* [Task goal]: State, as a number alone, how many lines of the entries contain the word "slide".

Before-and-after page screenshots
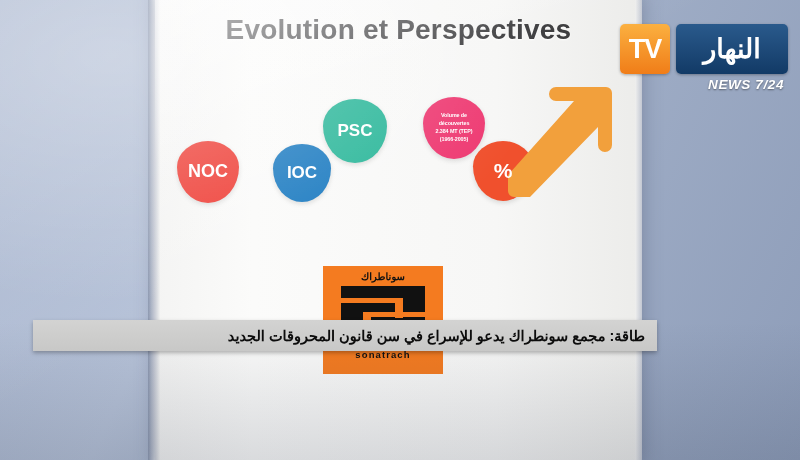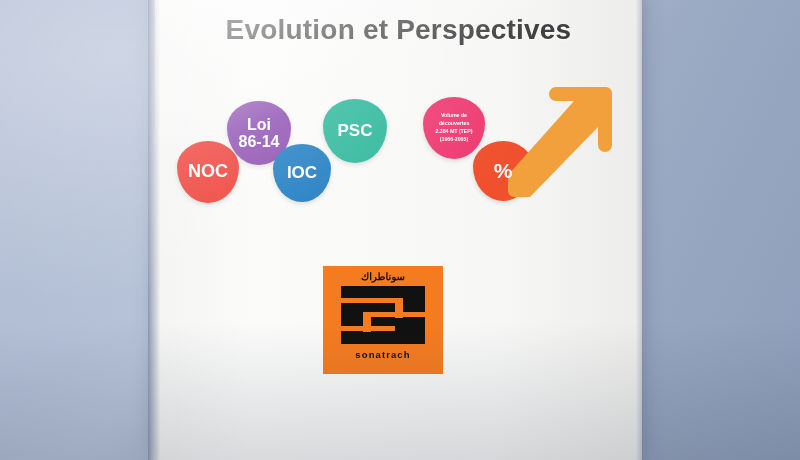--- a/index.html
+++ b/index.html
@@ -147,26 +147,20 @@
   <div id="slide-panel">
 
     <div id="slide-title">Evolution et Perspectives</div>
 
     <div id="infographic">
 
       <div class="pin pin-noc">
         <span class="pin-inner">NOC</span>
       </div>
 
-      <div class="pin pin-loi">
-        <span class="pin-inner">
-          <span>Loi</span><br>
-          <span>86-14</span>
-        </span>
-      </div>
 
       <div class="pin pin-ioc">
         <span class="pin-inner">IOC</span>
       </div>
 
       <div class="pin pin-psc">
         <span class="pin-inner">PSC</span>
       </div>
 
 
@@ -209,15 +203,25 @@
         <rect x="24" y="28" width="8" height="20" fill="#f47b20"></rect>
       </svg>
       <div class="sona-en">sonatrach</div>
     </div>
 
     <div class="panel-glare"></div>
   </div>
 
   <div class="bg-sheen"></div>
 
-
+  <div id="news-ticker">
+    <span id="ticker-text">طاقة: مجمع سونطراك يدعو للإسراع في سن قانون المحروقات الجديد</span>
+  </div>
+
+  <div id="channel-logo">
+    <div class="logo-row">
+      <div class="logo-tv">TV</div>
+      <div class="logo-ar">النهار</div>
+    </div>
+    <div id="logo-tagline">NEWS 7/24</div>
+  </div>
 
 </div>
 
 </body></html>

* [Result of this task]: 2